WHAT YOU NEED TO DO: The required answer is a copy of each line in the entries below that includes "number".

Dataset records:
━━━━━━━━━━
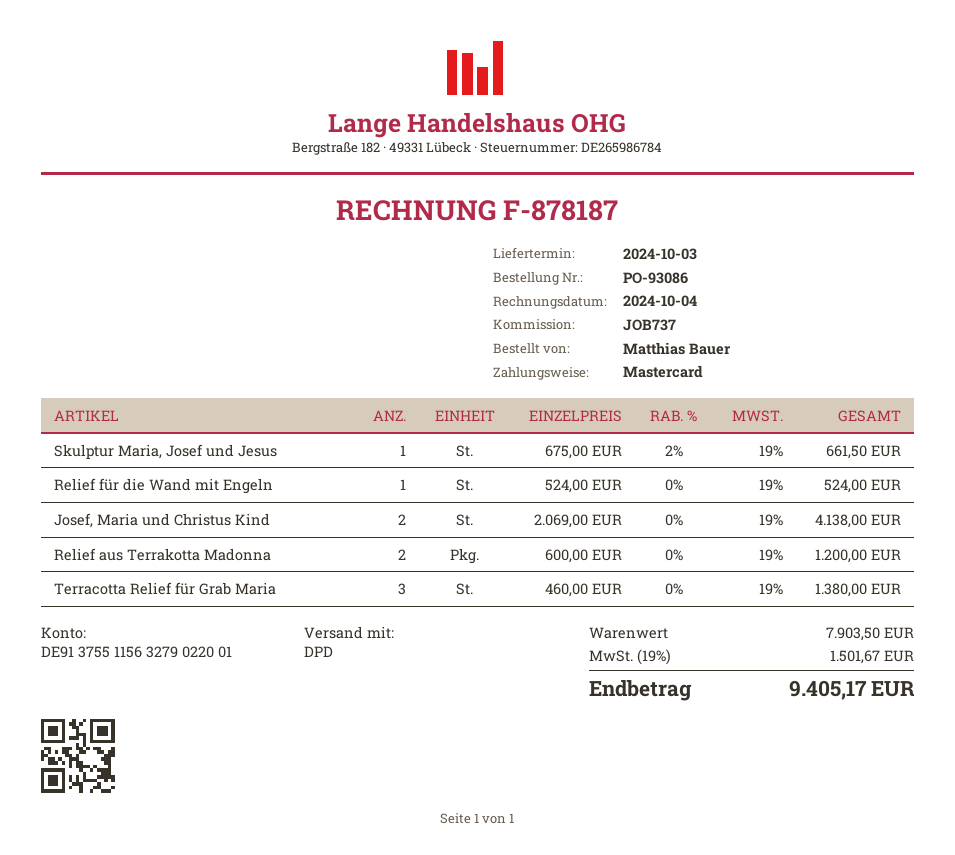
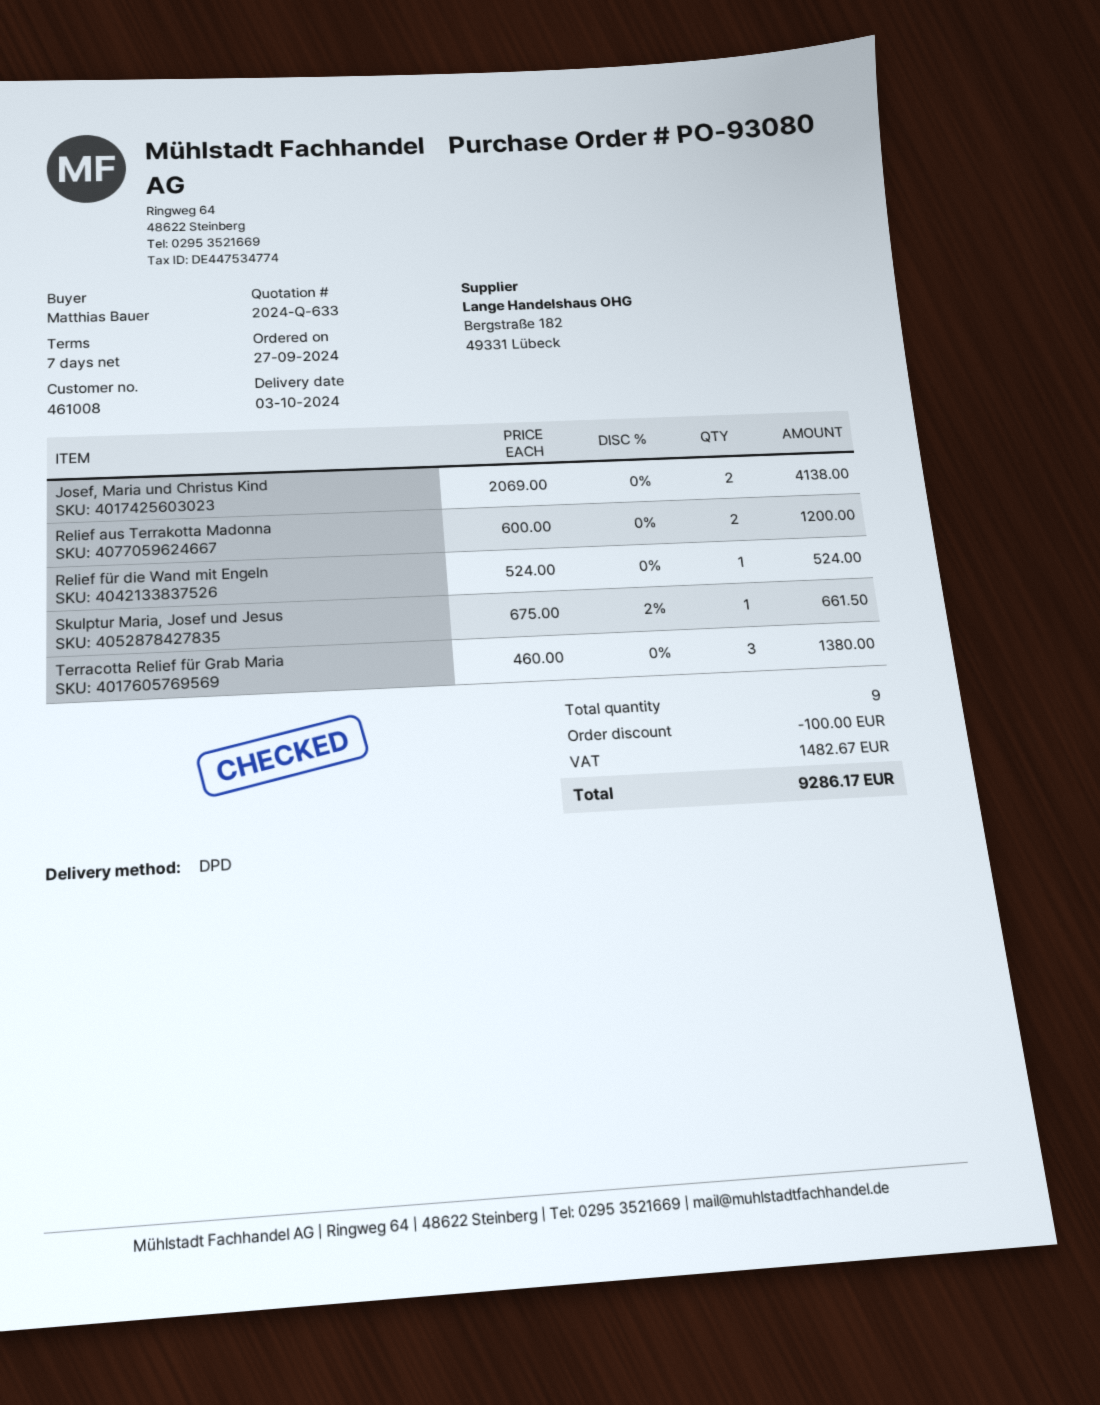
order number: PO-93086 -> PO-93080
discount: none -> 100.00
tax: 1501.67 -> 1482.67
total: 9405.17 -> 9286.17

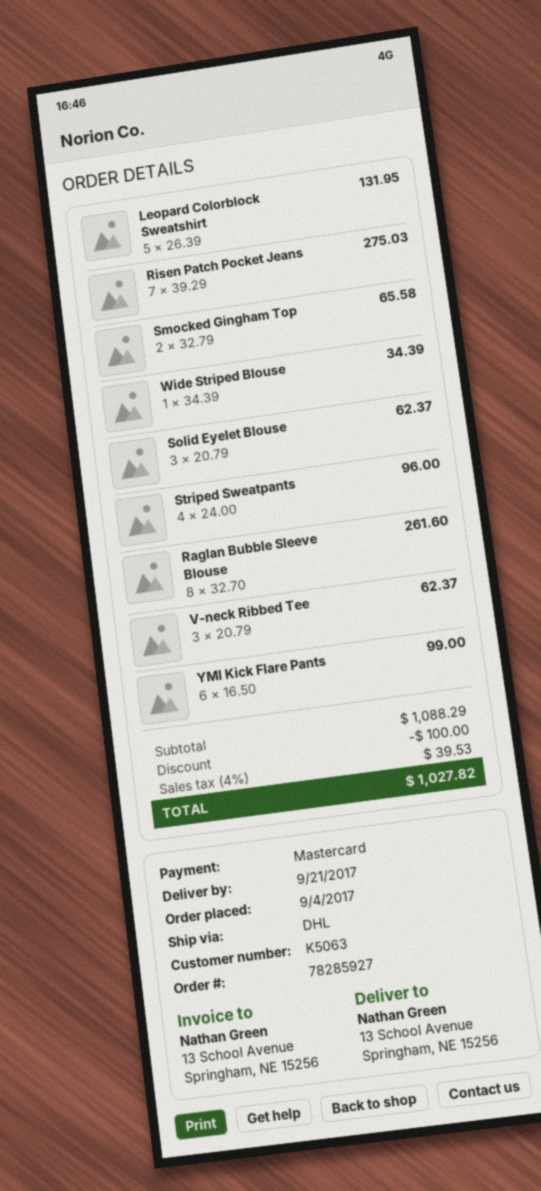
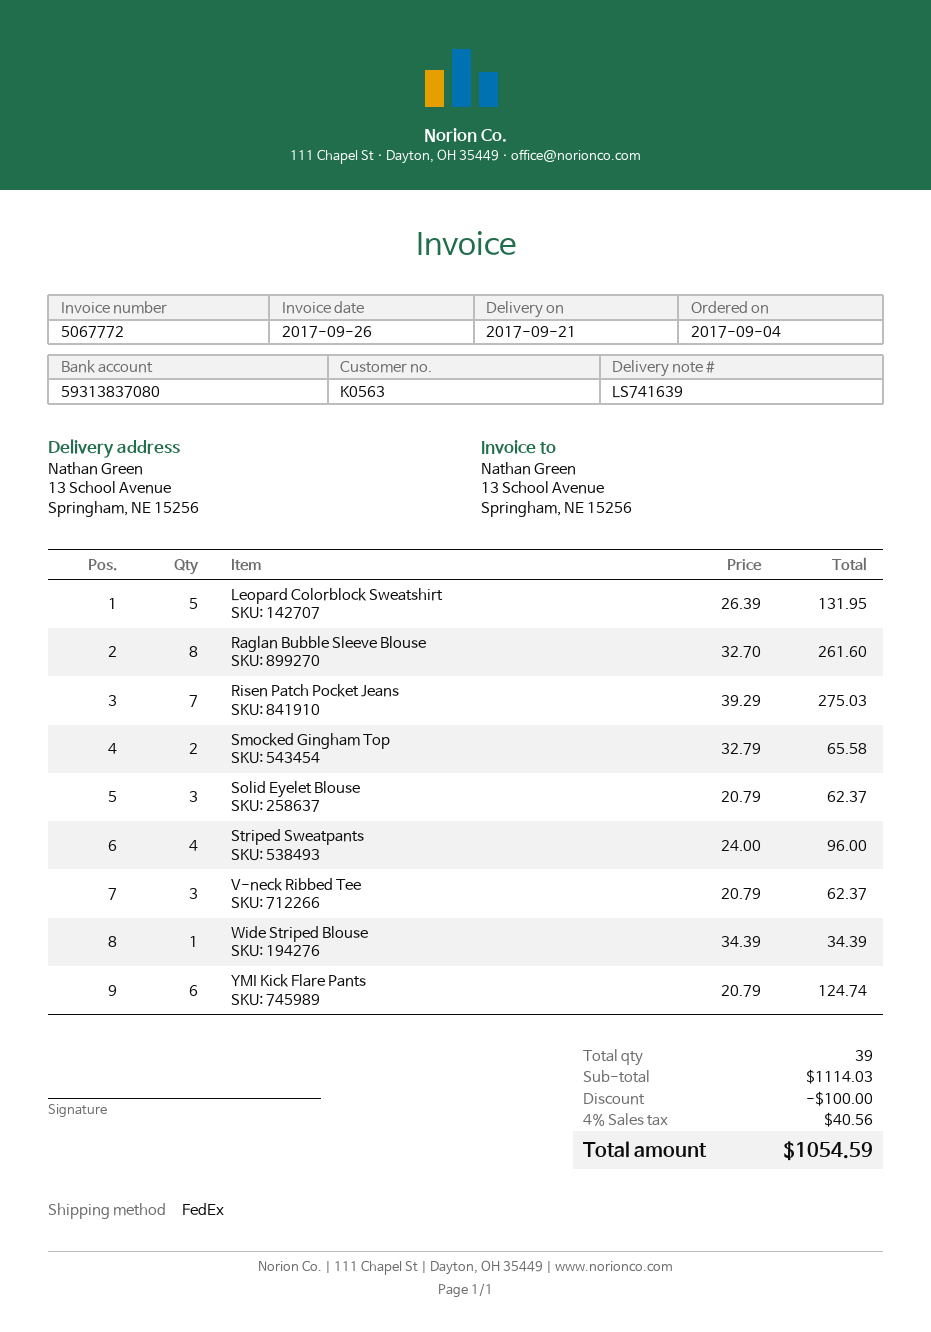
customer number: K5063 -> K0563
shipping method: DHL -> FedEx
YMI Kick Flare Pants: 6 x 16.50 = 99.00 -> 6 x 20.79 = 124.74
subtotal: 1088.29 -> 1114.03
tax: 4% = 39.53 -> 4% = 40.56
total: 1027.82 -> 1054.59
━━━━━━━━━━
YOUR RESPONSE:
order number: PO-93086 -> PO-93080
customer number: K5063 -> K0563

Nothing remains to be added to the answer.